Ghiaccio superionico, d’altronde, significa proprio ghiaccio con ioni liberi, quindi con elevate proprietà conduttive e punto di fusione così elevato che la struttura resta solida a temperature bollenti. Esattamente come i metalli sulla Terra.
In questo ultimo studio, gli scienziati hanno bombardato sottili frammenti di questo ghiaccio così particolare, inseriti tra due strati di diamante, con alcuni laser ridicolmente potenti: le successive onde d’urto hanno aumentato la pressione a 200 GPa (2 milioni di atmosfere) e le temperature fino a circa 5.000 K (4727°C), più calde delle temperature degli esperimenti del 2019, ma a pressioni inferiori.
Le recenti scoperte di esopianeti simili a Nettuno ricchi di acqua richiedono una comprensione più dettagliata del diagramma di fase [dell’acqua] alle condizioni di pressione-temperatura rilevanti per i loro interni planetari
spiegano i ricercatori
E non finisce qui.
La diffrazione dei raggi X ha poi rivelato la struttura cristallina del ghiaccio caldo e denso, nonostante le condizioni di pressione e temperatura mantenute solo per una frazione di secondo. E i modelli di diffrazione risultanti hanno poi confermato che i cristalli di ghiaccio erano in realtà una nuova fase distinta dal ghiaccio superionico osservato nel 2019.
Quello appena scoperto, ribattezzato Ice XIX, ha una struttura cubica centrata sul corpo e una maggiore conduttività rispetto al suo predecessore del 2019, Ice XVIII.
La conduttività è importante qui perché le particelle cariche in movimento generano campi magnetici, quindi se all’interno di un gigante di ghiaccio simile a Nettuno ci fosse più solido pastoso e meno liquido vorticoso, cambierebbe il tipo di campo magnetico prodotto.

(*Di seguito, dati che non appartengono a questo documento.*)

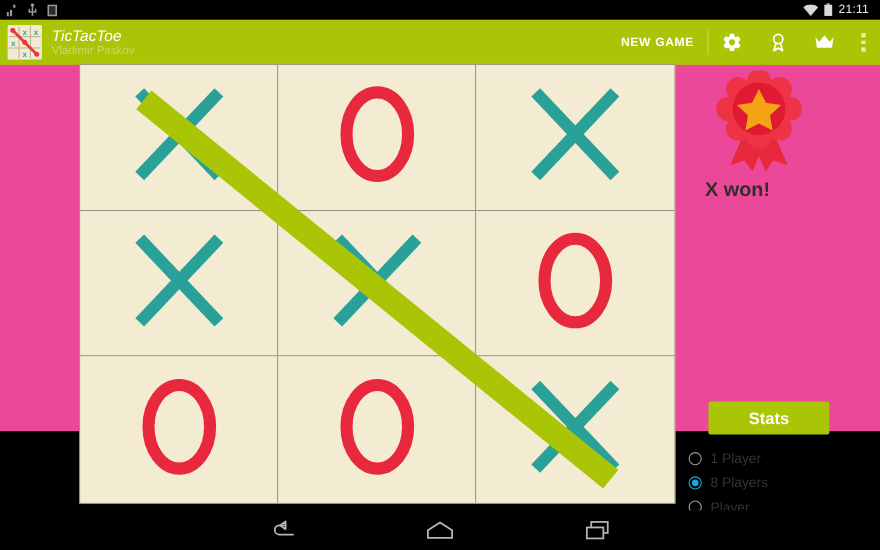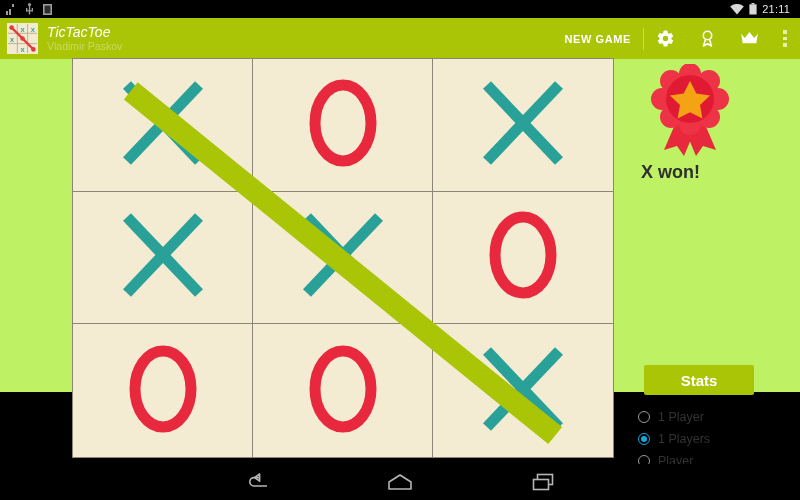--- a/index.html
+++ b/index.html
@@ -5,21 +5,21 @@
   * { box-sizing: border-box; margin: 0; padding: 0; }
   html, body {
     width: 800px; height: 500px;
     background: #000;
     font-family: "Liberation Sans", sans-serif;
     overflow: hidden;
   }
   #screen {
     position: relative;
     width: 800px; height: 392px;
-    background: #bef264;
+    background: #ec4899;
   }
 
   
   #statusbar {
     position: absolute; left: 0; top: 0;
     width: 800px; height: 18px;
     background: #000;
     display: flex; align-items: center;
     padding: 0 6px;
   }
@@ -108,21 +108,21 @@
   }
   #stats-btn {
     position: absolute; left: 22px; top: 307px;
     width: 110px; height: 30px;
     background: #a9c505; color: #fff;
     border: none; border-radius: 2px;
     font-family: "Liberation Sans", sans-serif;
     font-size: 15px; font-weight: bold;
     cursor: pointer;
   }
-  #modes { position: absolute; left: 16px; top: 348px; }
+  #modes { position: absolute; left: 4px; top: 348px; }
   .radio-row {
     display: flex; align-items: center; height: 22px;
     cursor: pointer;
   }
   .radio {
     width: 12px; height: 12px; border-radius: 50%;
     border: 1.6px solid #9a9a92; background: transparent;
     margin-right: 8px; flex: 0 0 auto; position: relative;
   }
   .radio.on { border-color: #18a6dd; }
@@ -317,21 +317,21 @@
 
     <button id="stats-btn" style="background: rgb(169, 197, 5);">Stats</button>
 
     <div id="modes">
       <div class="radio-row">
         <span class="radio"></span>
         <span class="radio-label">1 Player</span>
       </div>
       <div class="radio-row">
         <span class="radio on"></span>
-        <span class="radio-label">1 Players</span>
+        <span class="radio-label">8 Players</span>
       </div>
       <div class="radio-row">
         <span class="radio"></span>
         <span class="radio-label">Player</span>
       </div>
     </div>
   </div>
 
   <div id="navbar">
     <svg class="nav-btn" width="24" height="20" viewBox="0 0 24 20">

Inoltre, se verso il suo nucleo quel pianeta avesse due strati superionici di diversa conduttività, come gli autori suggeriscono, allora il campo magnetico generato dallo strato liquido esterno interagirebbe con ciascuno di essi in modo diverso, rendendo le cose ancora più strane.
Per questo i ricercatori concludono che la maggiore conduttività di uno strato di ghiaccio superionico simile a Ice XIX favorirebbe la generazione di campi magnetici multipolari instabili, proprio come quelli emanati da Urano e Nettuno.
Se questo fosse confermato, il risultato sarebbe incredibilmente soddisfacente, spiegando quanto osservato più di 30 anni fa dalla sonda spaziale Voyager II della NASA, lanciata nel 1977, che ha sorvolato i due giganti di ghiaccio del nostro Sistema Solare e ha misurato i loro campi magnetici così insoliti.
Lo studio è stato pubblicato su Scientific Reports.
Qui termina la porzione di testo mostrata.